### Work order
Line by line, repeat the material below exactly and leave the images out.

### Given data

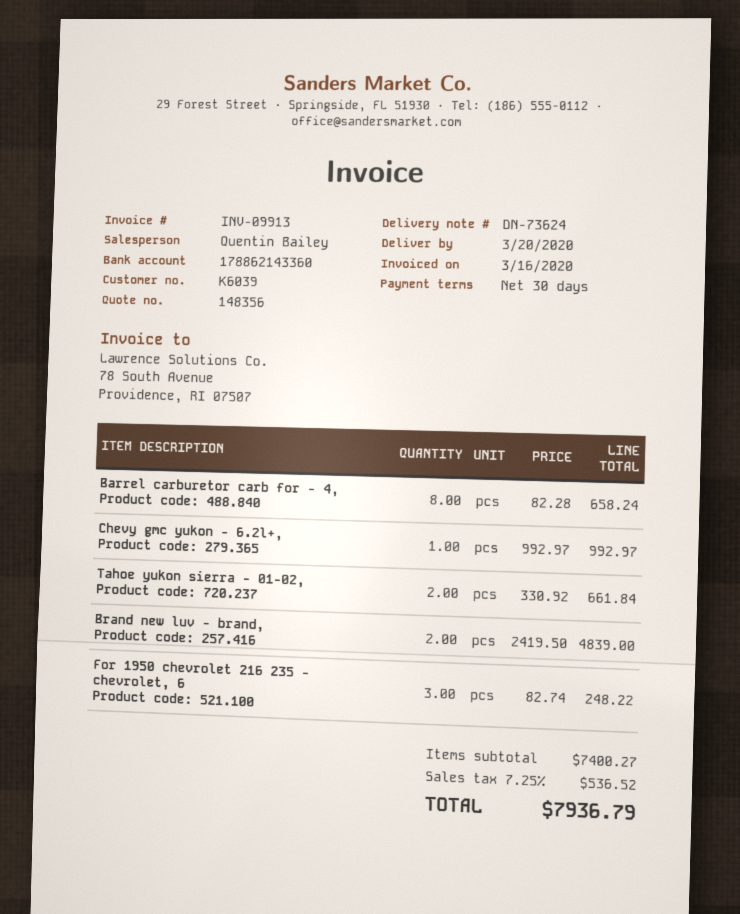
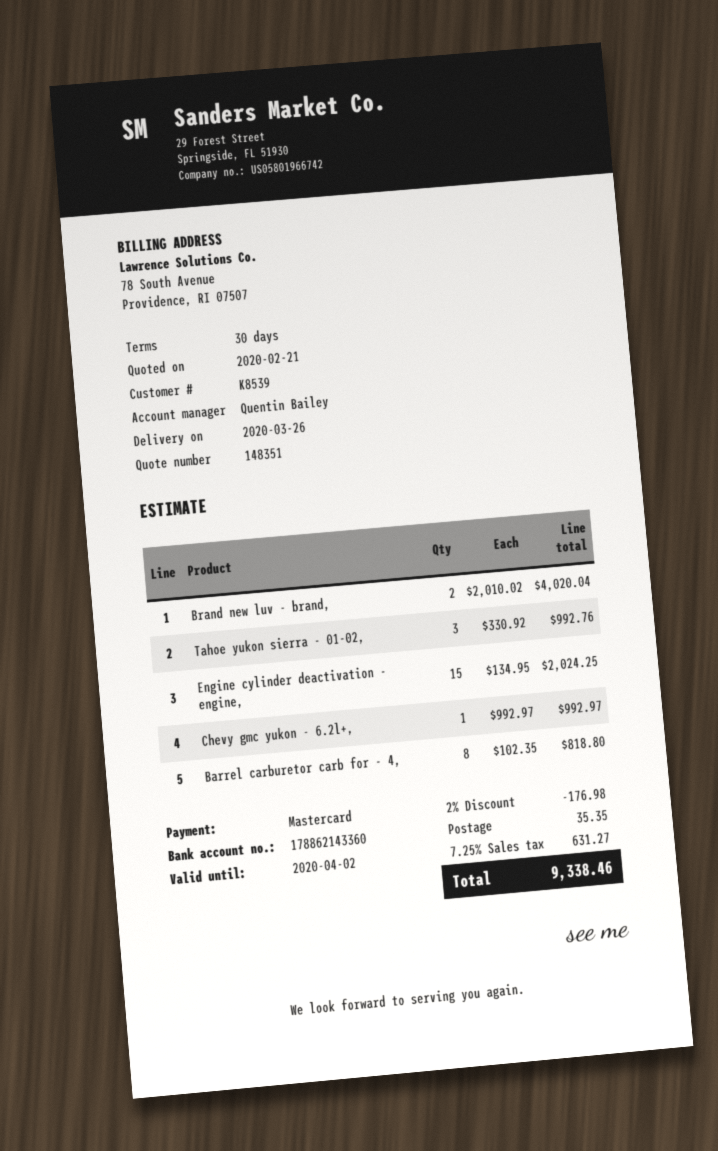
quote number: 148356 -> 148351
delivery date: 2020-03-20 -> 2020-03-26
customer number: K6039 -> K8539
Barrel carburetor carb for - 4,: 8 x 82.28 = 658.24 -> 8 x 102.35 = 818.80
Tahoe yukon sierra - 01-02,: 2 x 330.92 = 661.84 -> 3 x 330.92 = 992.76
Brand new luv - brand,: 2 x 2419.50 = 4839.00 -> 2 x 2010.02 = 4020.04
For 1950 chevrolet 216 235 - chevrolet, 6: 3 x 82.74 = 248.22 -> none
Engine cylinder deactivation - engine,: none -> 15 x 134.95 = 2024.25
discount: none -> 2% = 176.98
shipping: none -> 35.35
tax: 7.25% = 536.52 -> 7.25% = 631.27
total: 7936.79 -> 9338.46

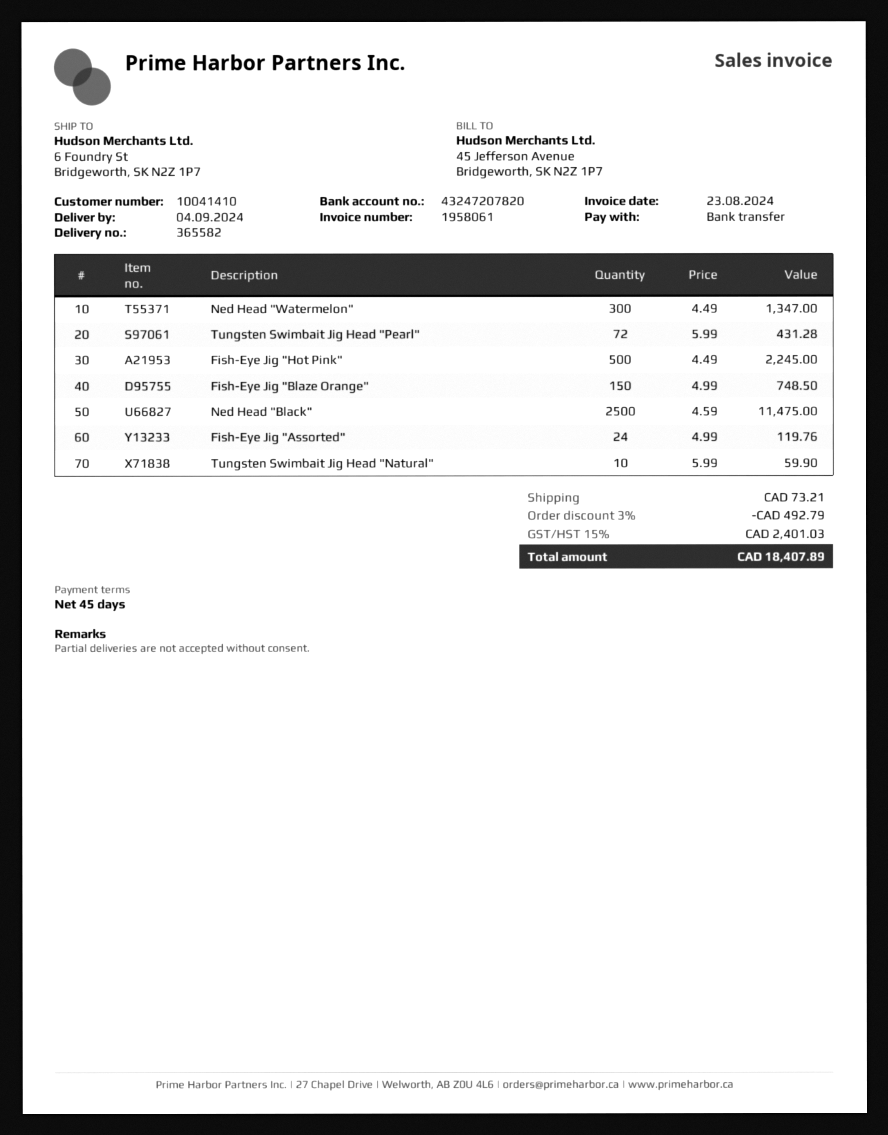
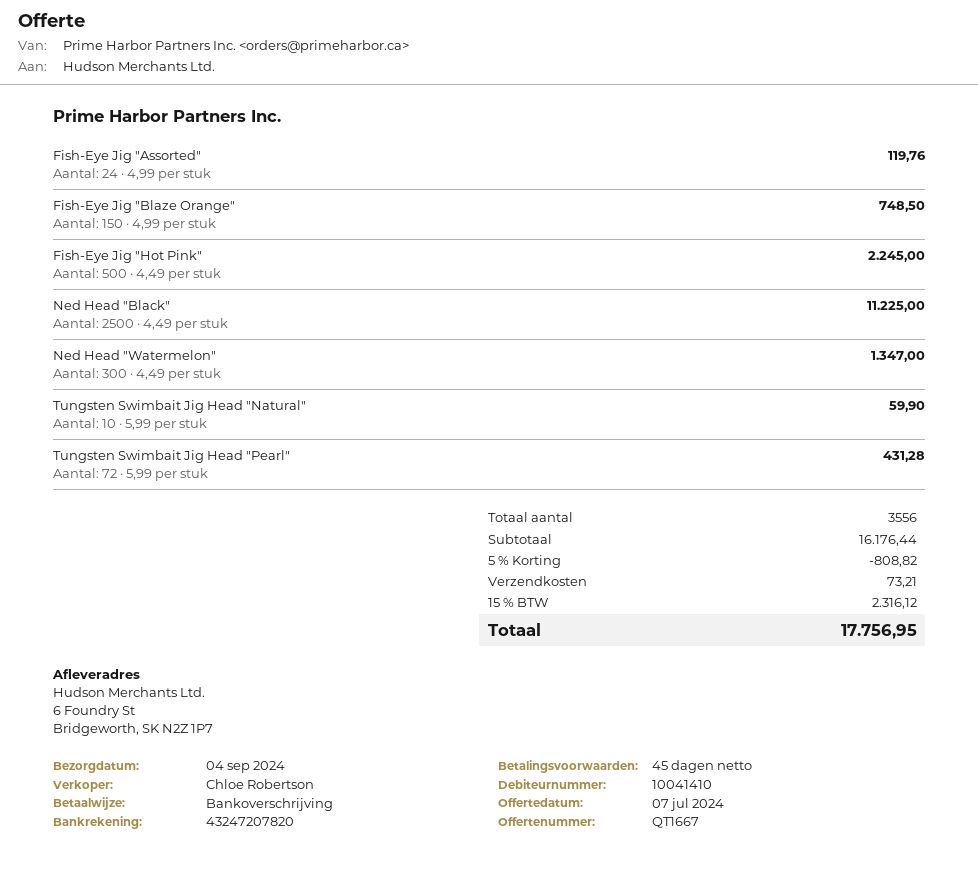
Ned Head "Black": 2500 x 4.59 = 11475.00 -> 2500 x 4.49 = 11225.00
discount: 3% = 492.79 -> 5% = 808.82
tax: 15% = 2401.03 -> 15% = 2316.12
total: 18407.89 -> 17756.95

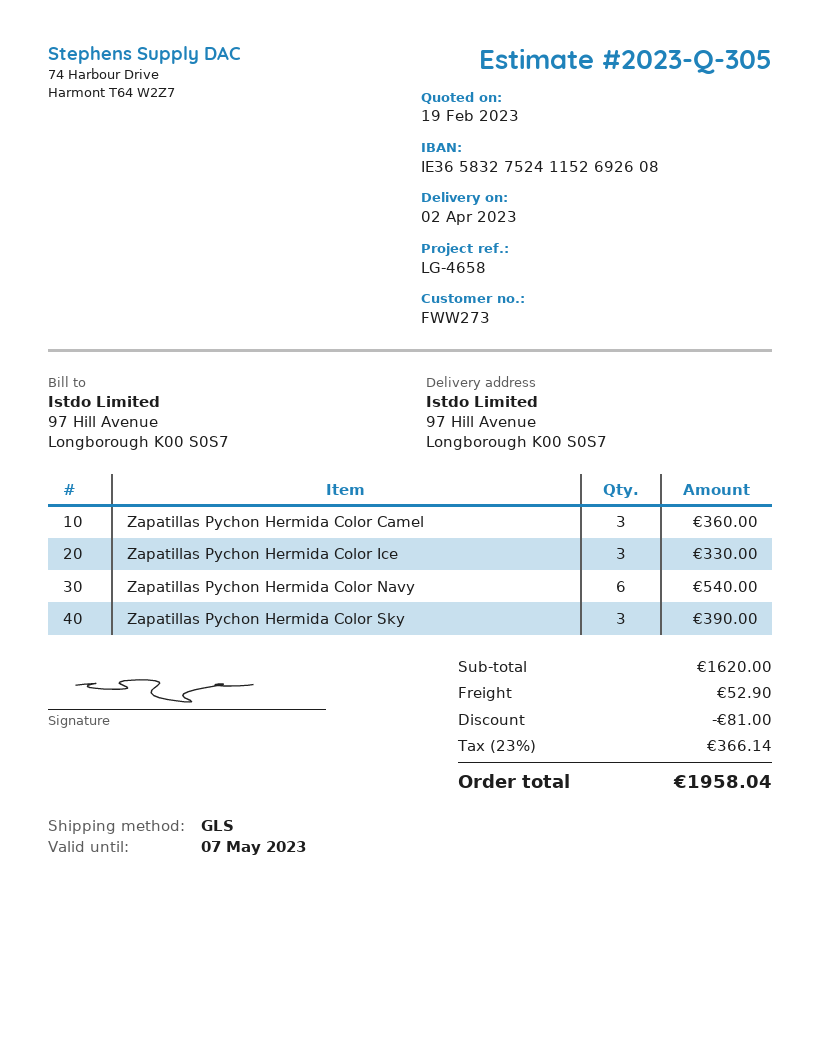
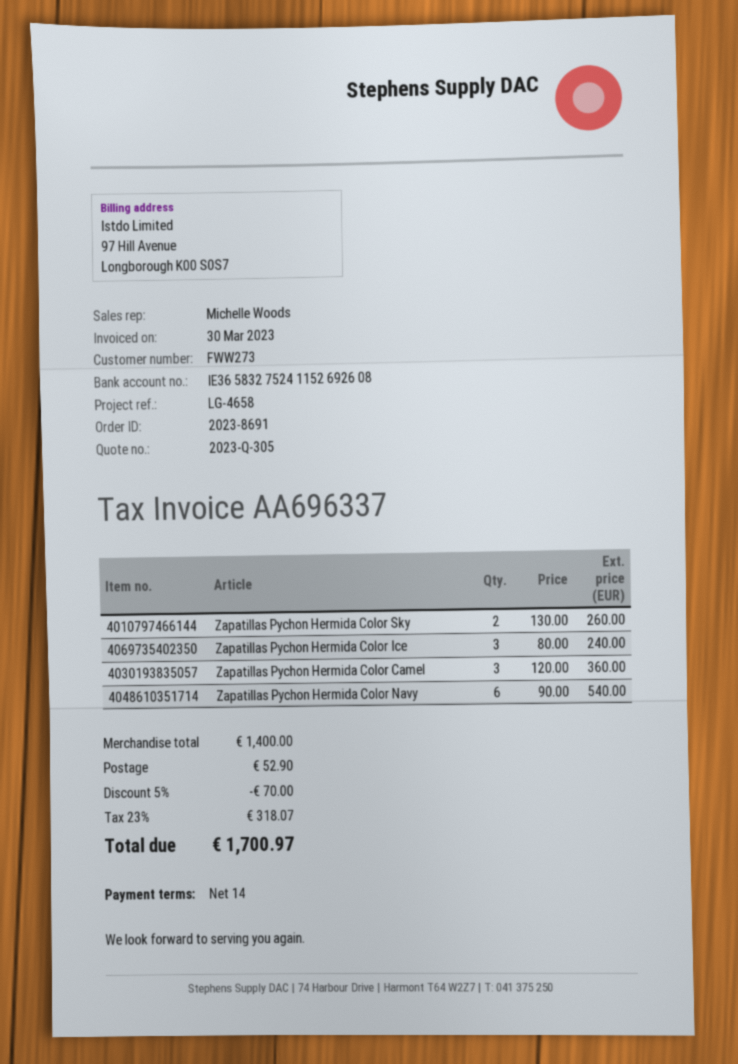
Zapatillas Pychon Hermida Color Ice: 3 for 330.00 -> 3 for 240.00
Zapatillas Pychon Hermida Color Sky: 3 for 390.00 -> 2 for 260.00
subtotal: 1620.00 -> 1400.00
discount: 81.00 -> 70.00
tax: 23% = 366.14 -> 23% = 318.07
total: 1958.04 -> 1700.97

### Your response
quote number: 148356 -> 148351
delivery date: 2020-03-20 -> 2020-03-26
customer number: K6039 -> K8539
Barrel carburetor carb for - 4,: 8 x 82.28 = 658.24 -> 8 x 102.35 = 818.80
Tahoe yukon sierra - 01-02,: 2 x 330.92 = 661.84 -> 3 x 330.92 = 992.76
Brand new luv - brand,: 2 x 2419.50 = 4839.00 -> 2 x 2010.02 = 4020.04
For 1950 chevrolet 216 235 - chevrolet, 6: 3 x 82.74 = 248.22 -> none
Engine cylinder deactivation - engine,: none -> 15 x 134.95 = 2024.25
discount: none -> 2% = 176.98
shipping: none -> 35.35
tax: 7.25% = 536.52 -> 7.25% = 631.27
total: 7936.79 -> 9338.46

Ned Head "Black": 2500 x 4.59 = 11475.00 -> 2500 x 4.49 = 11225.00
discount: 3% = 492.79 -> 5% = 808.82
tax: 15% = 2401.03 -> 15% = 2316.12
total: 18407.89 -> 17756.95

Zapatillas Pychon Hermida Color Ice: 3 for 330.00 -> 3 for 240.00
Zapatillas Pychon Hermida Color Sky: 3 for 390.00 -> 2 for 260.00
subtotal: 1620.00 -> 1400.00
discount: 81.00 -> 70.00
tax: 23% = 366.14 -> 23% = 318.07
total: 1958.04 -> 1700.97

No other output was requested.